Ruling nears on juvenile suspect’s status in Olivarez slaying

RIO GRANDE CITY — A defense attorney made his final case Tuesday for why his 16-year-old client, a suspect in the Chayse Olivarez slaying, should remain in the juvenile justice system.

The juvenile is one of three young men charged with the July 30, 2017, murder of Olivarez, a 17-year-old Rio Grande City teen whose remains were discovered in a Roma lagoon. Olivarez had been reported missing in the days leading up to the discovery of his remains.

The certification hearing has been drawn out over the past three weeks, during which Starr County Attorney Victor Canales Jr. called law enforcement investigators to the witness stand to detail how Olivarez’s remains ended up in three trash bags, burned with diesel and cut up with a machete.

Investigators allege Olivarez was lured to an abandoned Roma ranch under the pretense of smoking marijuana, only to be shot to death by 17-year-old Jose Luis Garcia Jr. as retaliation for stealing marijuana brownies and Xanax from Garcia.

“The state argues that … because this was a horrifying event, the shadows of prisons in Texas close over my client,” Abner Burnett, the juvenile’s attorney, told County Court-at-Law Judge Romero Molina. “And there’s going to come a time when this court is going to have to justify doing what the court I think has already indicated pretty clearly, both on the record and off the record, it is intending to do.”

Burnett urged the judge Tuesday not to cave into community pressure to transfer the case to adult criminal court as punishment for a heinous crime.

“And I challenge the court to find evidence in the record … to justify transferring this case to district court,” Burnet continued.

Molina, who is running for re-election in the March 2018 Democratic primary, faces one challenger.

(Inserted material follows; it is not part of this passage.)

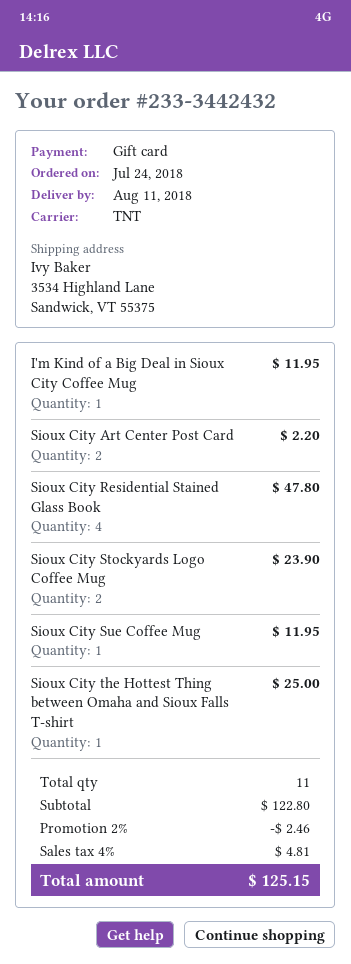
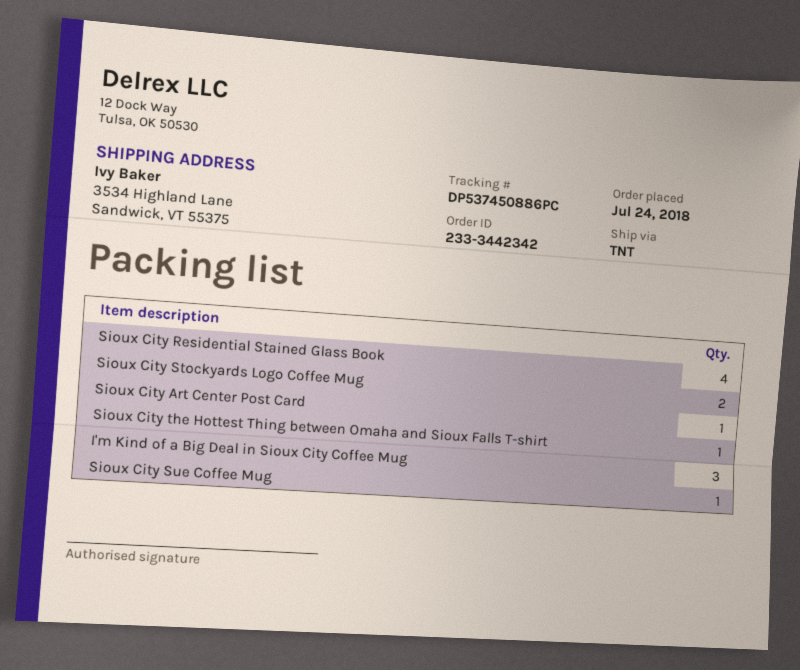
order number: 233-3442432 -> 233-3442342
I'm Kind of a Big Deal in Sioux City Coffee Mug: 1 -> 3
Sioux City Art Center Post Card: 2 -> 1

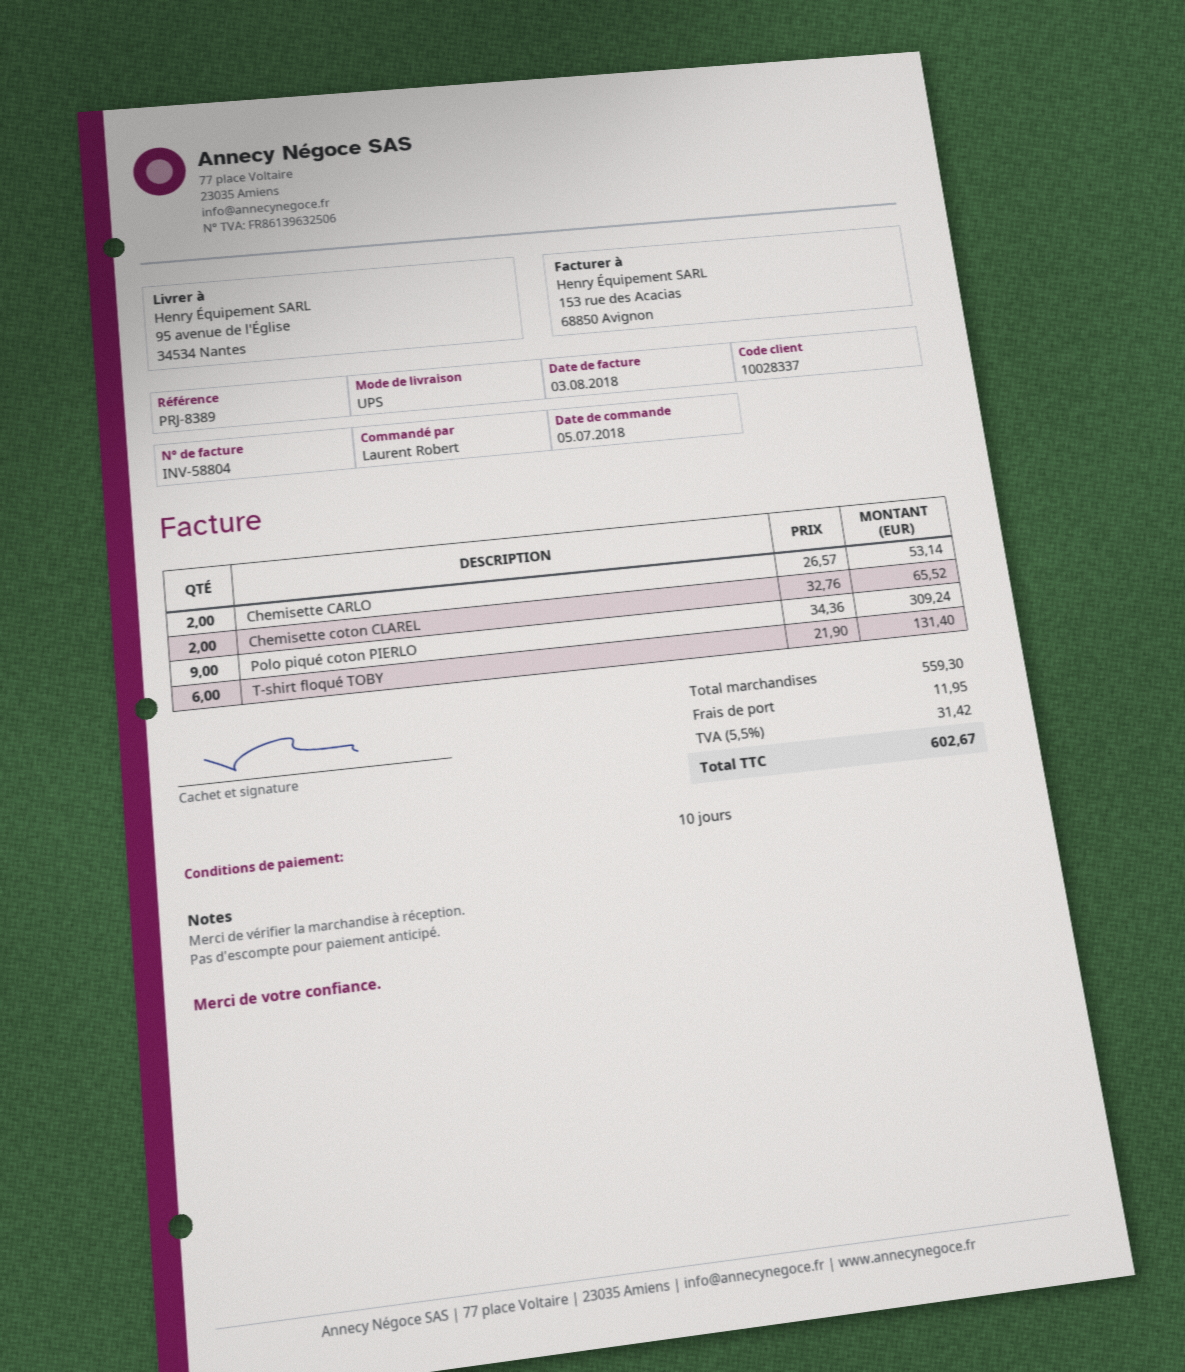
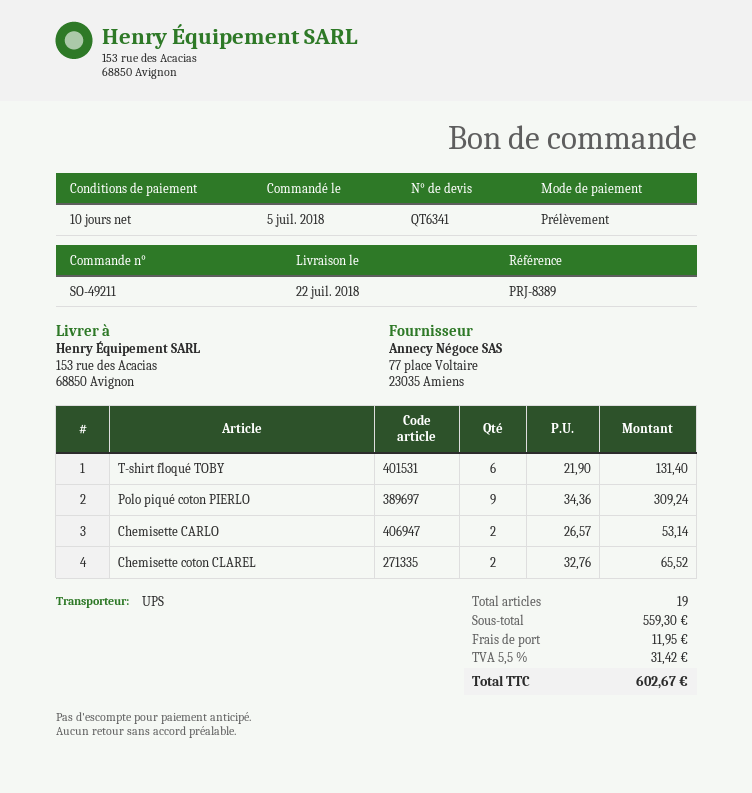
ship to: 95 avenue de l'Église, 34534 Nantes -> 153 rue des Acacias, 68850 Avignon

He said he planned to rule on the certification by Thursday.

The case has generated significant local attention, so much so that Garcia’s attorneys filed a motion to have his case moved from Starr to Hidalgo County “because of the considerable discussion in the community” about the case. A judge has yet to rule on the Dec. 28, 2017 motion.

“We’re working today with a script … a script we hope would pass muster with the appellate court,” Burnett said of the official court record. “We’ve all been, one way or another, hellbent on sending this child into the shadows of the adult prison system.”

At the outset of Tuesday’s closing arguments, Burnett alluded to plans to appeal the judge’s assumed decision to certify his client as an adult, raising his maximum sentence from 40 years to the possibility of life in prison.

As per the Texas Family Code, the judge must consider four factors, among other things, when justifying the decision to transfer the case to adult court: whether the crime was against property or a person; the juvenile’s sophistication and maturity; criminal history and likelihood for rehabilitation in the juvenile justice system.

“There is nothing in (the family code) that a child should be deprived of the benefits of the juvenile justice system because of the heinousness of a crime,” Burnett said.

Whereas Burnett argued that witness testimony supported the notion that his client would be a good candidate for rehabilitation, the county attorney rejected that position.

Assistant County Attorney Jenny Vasquez argued that because the Texas Department of Juvenile Justice would have “exclusive jurisdiction” over Burnett’s client until he is 19 years old, it would have the “exclusive right” to determine the type of facility he was placed in and for how long. TDJJ could conceivably release him after two months, Vasquez said.

The county and Burnett also disagreed over his client’s role in the murder.

Burnett argued that his client had the most “subordinate role” in the crime and had no knowledge Garcia was planning to shoot Olivarez, but only thought the teens were going to smoke marijuana together.

He also disputed the state’s argument that his client participated in the disposal of the body, something investigators believe given the juvenile’s intimate knowledge of where the remains were located. Yet, according to investigators’ testimony, none of the confessions made by those arrested in connection to the murder confirmed the juvenile’s participation in disposing the body.

Burnett reminded the judge Tuesday that witness testimony painted his client as not having the same maturity level as an adult. Vasquez argued, however, that the fact the 16-year-old “knows right from wrong” and understands the consequences of his actions, he is sufficiently mature to be tried as an adult.

“It is far easier to rescue and rehabilitate a child in a situation such as (my client) than it is to repair an adult, particularly one who spent their formative years in an adult prison,” Burnett said.

If Molina rules later this week to transfer the case from his court to state district court, and if Burnett appeals the ruling to the 4th Court of Appeals, all future proceedings in the case will come to a halt until the appellate court issues its ruling.